Mass Transit Administration (DDOT)
As Resource Allocation Officer, I achieved seven years of balanced budgets, in funding the operating and capital cost of Washington Metropolitan Transit Authority (WMATA), a Tri State Agency responsible for Heavy Rail, Bus and Para-Transit services in DC, Virginia and Maryland for the District of Columbia Government from 2003 to 2009.
Department of Public Works (DDOT)
In 2003, five hundred (500) calls was coming in daily from users who did not get value for money deposited in parking meters deployed on city streets. In addition, there was a seven year $12 million dollar Contract with Lockheed Martin IMS Division. Under terms of the contract, the parking meters will revert to District Government ownership at the end of seven years. It did not make sense for the District to Inherit worthless meters at the end of the contract term. What made sense was to sanitize the meters by fixing the bugs, and as reward, purchase more meters and grow meter revenue to $20 million per year. Working with a team of Engineers from Duncan Industries, Dr. Onyekwere was able isolate the problem to internal working mechanisms of the meter susceptible to moisture and plastic elements affected by coin drops. Once the fix was provided, capital provisions were made in the 2004 Fiscal year budget for one thousand new parking meters with a projected revenue of $20m.
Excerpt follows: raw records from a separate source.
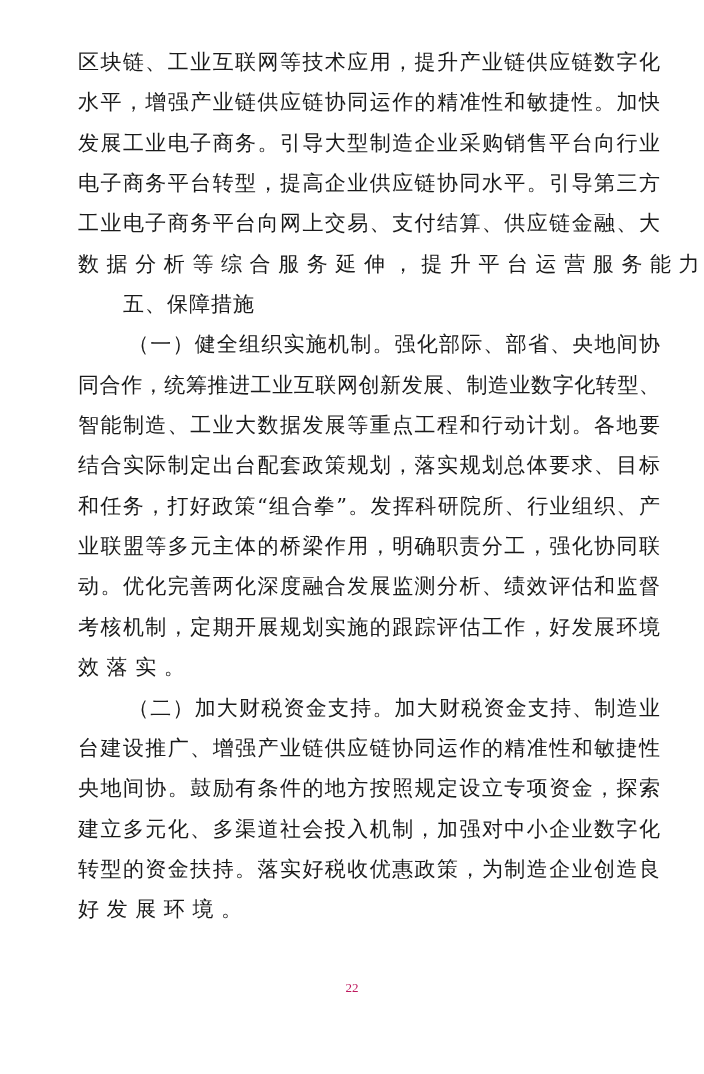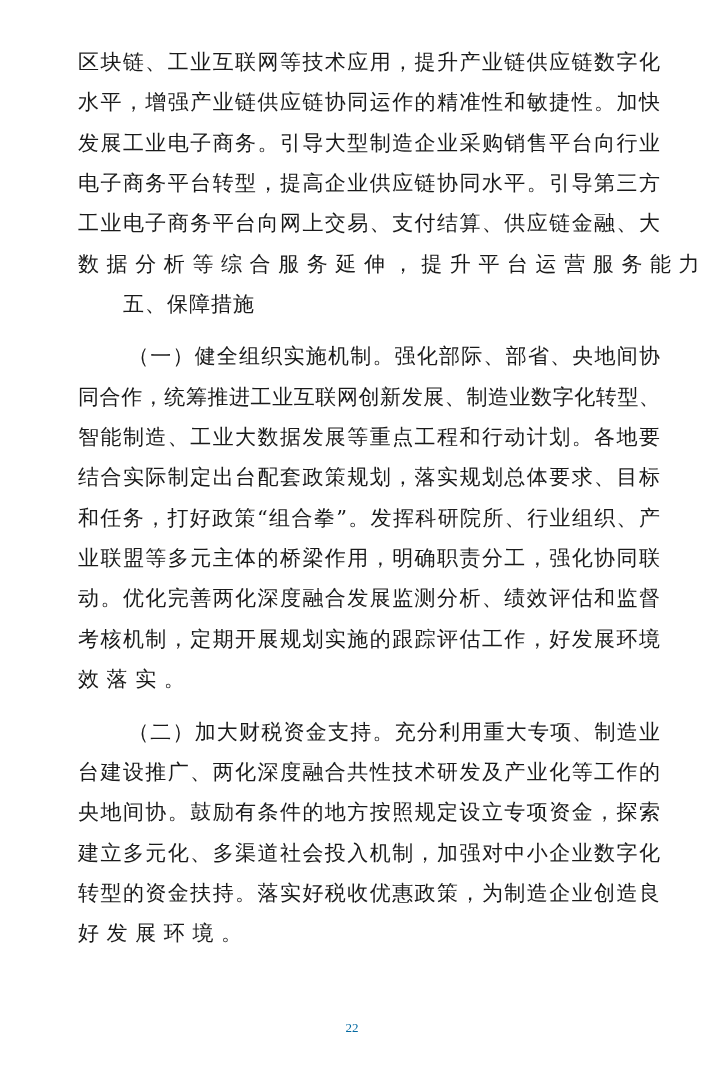"（一）健全组织实施机制。强化部际、部省、央地间协" .line.indent { margin-top: 12px -> none }
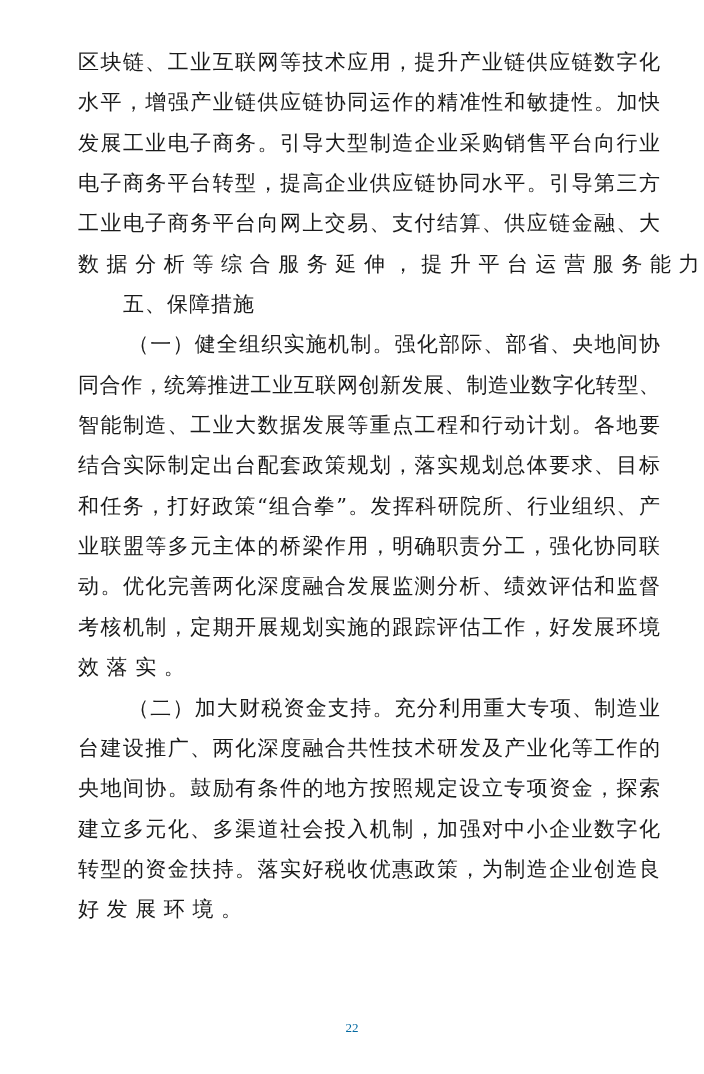"充分利用重大专项、制造业" span { text: 充分利用重大专项 -> 加大财税资金支持 }
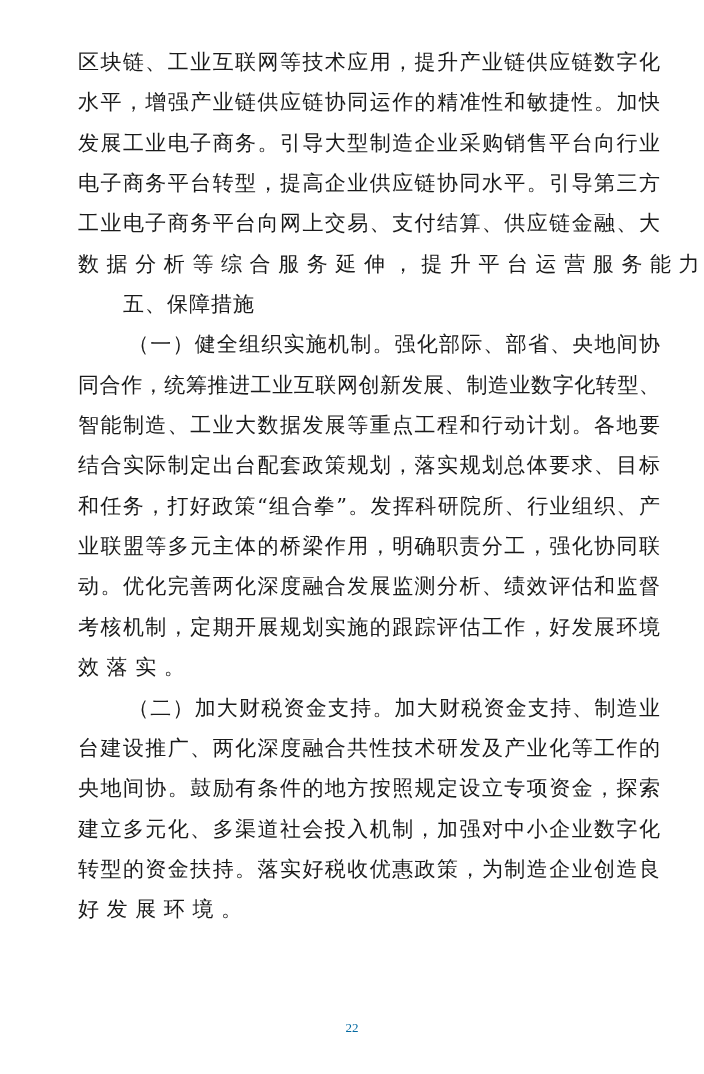"台建设推广、两化深度融合共性技术研发及产业化等工作的" div.line { text: 两化深度融合共性技术研发及产业化等工作的 -> 增强产业链供应链协同运作的精准性和敏捷性 }
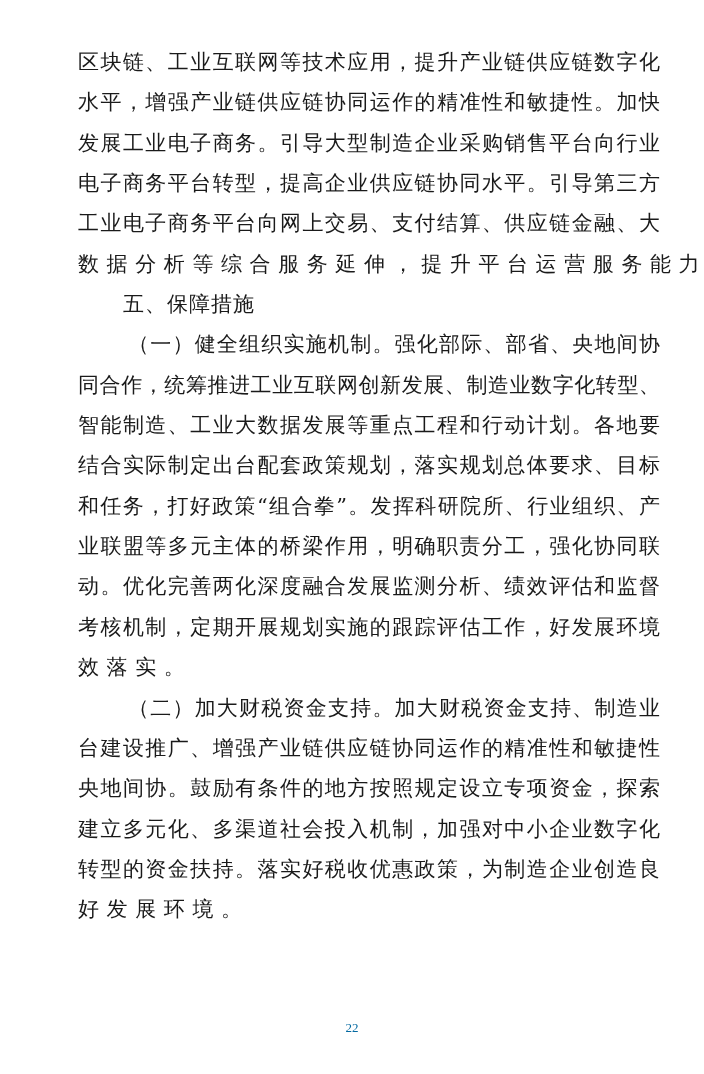"22" .page-number { color: #0369a1 -> #be185d; top: 1020px -> 980px }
Office of the Chief Financial Officer (DDOT)
Conducted and completed the Fixed Assets Inventory that was instrumental in the District of Columbia achieving a clean audit and establishing that It had control of assets purchased with public funds as required by the Financial Control Law established by US Congress under the DC Oversight Law in 1997. Received written commendation from the Comptroller.
Traffic Safety Administration (TSA)
Restructured the $124 million Traffic Safety Administration. Traffic Safety was responsible for installation and maintenance of Street Lights on all streets and is a federally funded program at one hundred percent. Most of the installation was handled through private contractors, although the government maintained control post installation. Having completed the creation of eight infrastructure project teams at IPMA, all that was required was to carve up the traffic lights by city location and embed them into the existing project teams as additional team member component.
More detailed achievements, references and testimonials are confidentially available to clients upon request.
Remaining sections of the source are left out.